Steve Winwood, Nine Lives

There’s some good news and some bad news about the new album from Steve Winwood. The sleek production, laid-back grooves, deep-vein bass lines, sinuous percussion, and instantly singable tunes that have hallmarked his output since Arc Of A Diver in 1980 are all in place here. That’s the good news. If you’d like to hear Winwood’s undoubted talent break sweat a little, then it’s also the bad news.

Since reaching the platinum lined destination of 1986’s Back In The High Life there’s a sense in which Winwood has become something of a musical sleepwalker, content to languidly wander around his AOR / MOR surroundings rather than stretch and flex his muscles.

Of course his voice remains his greatest asset, possessing the apparent contradiction of being ostensibly thin and slight yet able to cut to the soul with telling effect. It’s this aspect of his work that has often carried material which would otherwise be anonymous and trivial in the hands of another artist.

I’m Not Drowning, a stripped-back blues shouter, limbers up nicely; Eric Clapton’s cameo kicks up the dust on Dirty City; Raging Sea (the second of three titles with aquatic allusions) surges with infectious licks, whilst Fly has a winsome charm that’s hard to resist.

Yet too often there’s a sense in which the individual components fail to connect effectively with each other, separated in a cloying sheen of too-glossy production.
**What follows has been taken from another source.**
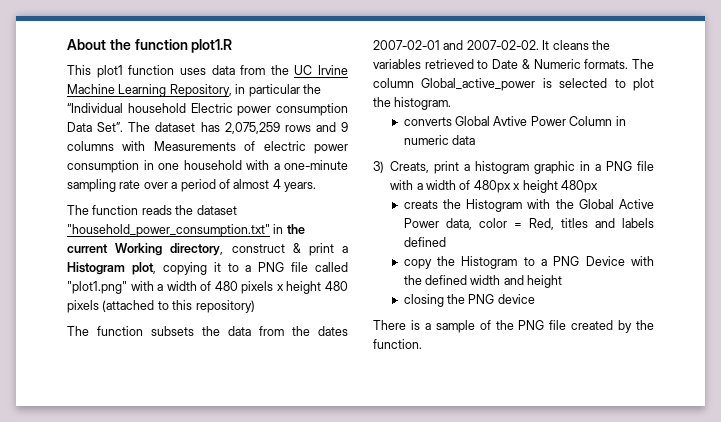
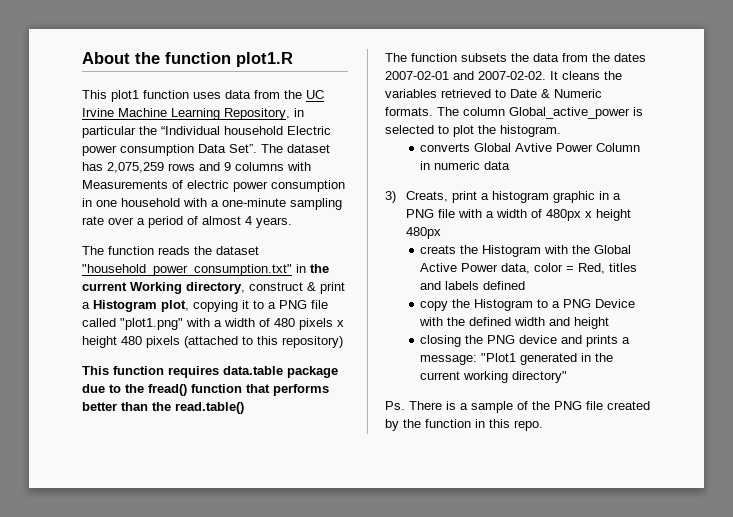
(255, 306) none -> [82,366,338,378] [82,384,329,396] [82,402,244,414] // This function requires data.table package due to the fread() function that performs better than the read.table()
(535, 299) // -> [561,335,631,347] [420,353,614,365] [420,371,568,383] [385,401,405,410] and prints a message: "Plot1 generated in the current working directory" // Ps.
[373,339,422,349] function. -> [425,419,543,431] function in this repo.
Perhaps the worst offender is Other Shore. A bedrock of bongos, supple interleaving guitar and bass, and a wash of keyboards sway prettily behind a lyric that speaks of being free and the exhilaration of life and love. At around three minutes a sax solo gets all smoochy but the backing remains conspicuously unmoved by its ardent overtures and advances. It should be moving but isn’t.

The trouble with all of this is the album as a whole is taken at the kind of velocity that makes the queue in the post office on pension day look positively racy. Whilst there’s nothing intrinsically wrong with this record one can’t help feel that like so many recent Winwood albums that it could have been so much better. Nice tunes, shame about the pace.